Throughout the campaign, Clinton was roundly criticized for her use of a private email server while secretary of state. An FBI investigation concluded that she had not violated the law but had been “extremely careless” in her handling of the server.

Opponents also criticized her for failing to do enough to prevent attacks in Benghazi, Libya, where attackers overran a U.S. consulate and killed U.S. Ambassador Chris Stevens and three other Americans. An investigation concluded that although security was lacking at the consulate, there was nothing Clinton could have specifically done to prevent the attack.

Among other issues, Trump sought to paint Clinton as the epitome of everything that is wrong with politics in America today, that she's out of touch with the American people and insulated in her own world of special interests and close advisers.

Trump, on the other hand, ran one of the most unconventional presidential campaigns in modern history.

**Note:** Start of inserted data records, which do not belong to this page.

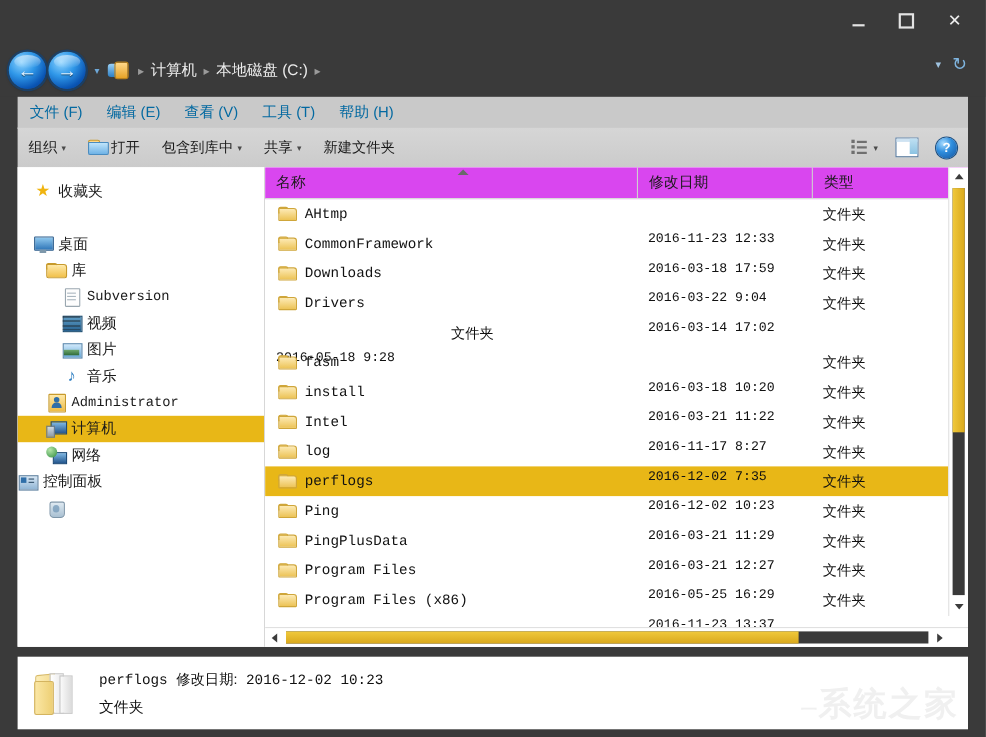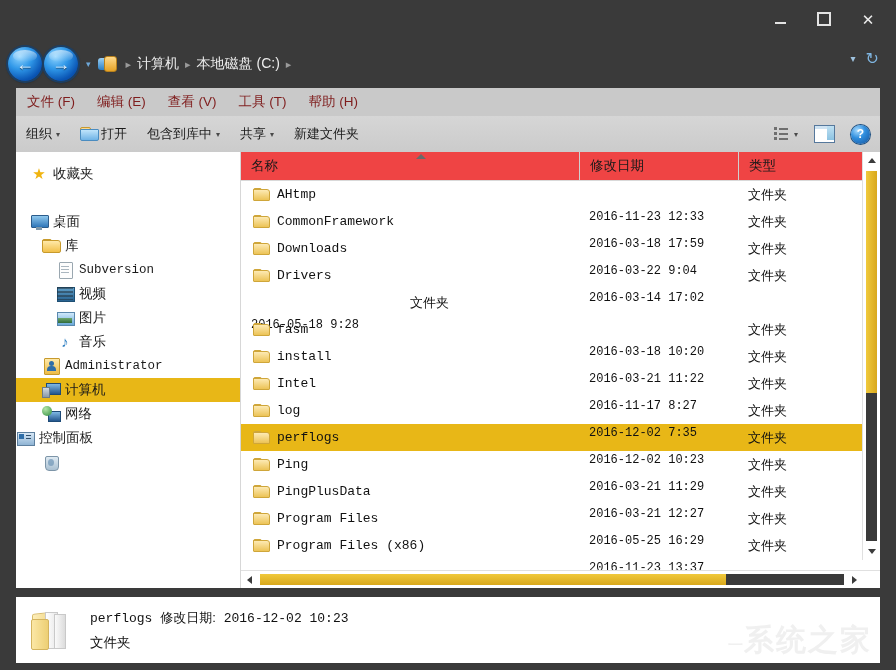--- a/index.html
+++ b/index.html
@@ -111,7 +111,7 @@
     border-bottom:1px solid #bdbdbd;
   }
   .menuitem {
-    padding:0 11px; font-size:13.5px; color:#7f1d1d; line-height:28px;
+    padding:0 11px; font-size:13.5px; color:#0369a1; line-height:28px;
     cursor:default;
   }
 

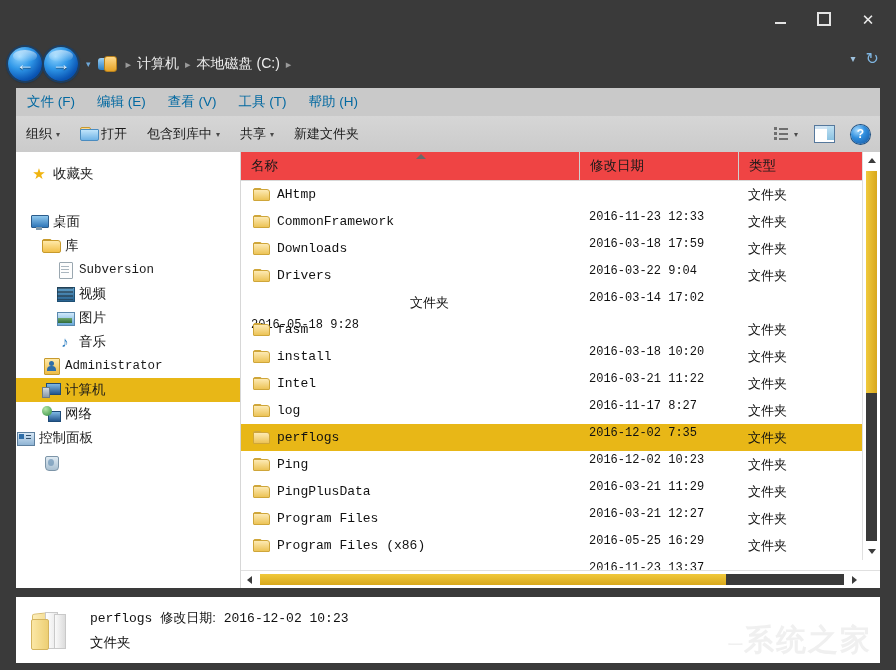--- a/index.html
+++ b/index.html
@@ -246,7 +246,7 @@
   }
   .colheader {
     display:flex; height:28px; align-items:center;
-    border-bottom:1px solid #d9d9d9; background:#ef4444;
+    border-bottom:1px solid #d9d9d9; background:#d946ef;
     position:relative;
   }
   .colheader .col {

He managed to survive the primary with little ground game to speak of and was seemingly impervious to the backlash to his offensive statements and behavior at every turn.

Some of his supporters said they liked that Trump said what they were thinking and wasn’t afraid to be politically incorrect. Some of Trump’s more infamous moments from the campaign trail involved characterizing Mexican immigrants in the U.S. as “rapists and criminals," making fun of a disabled New York Times reporter and seemingly implying that Fox News anchor Megyn Kelly had asked him tough questions during the first Republican debate because she was menstruating.

Republican candidates down ballot seemed to only grudgingly support Trump as their party’s nominee throughout the campaign, constantly being asked to defend the most recent statements Trump had made on the trail. But it was only after Trump’s lewd comments on women captured on a hot mic to an “Access Hollywood” host in 2005 that many of them withdrew their support.

Trump’s opponents also called into question his business prowess, highlighting his bankruptcies in Atlantic City, his use of factories overseas to manufacture some of his namesake merchandise, and his non-accredited, for-profit Trump University, which was later sued by the New York attorney general for allegedly defrauding students.

In the last several months of the campaign, Clinton sought to push back against Trump’s divisive rhetoric by promising to build a country that was “stronger together,” while Trump returned to the message that had kicked his campaign off: “make America great again.”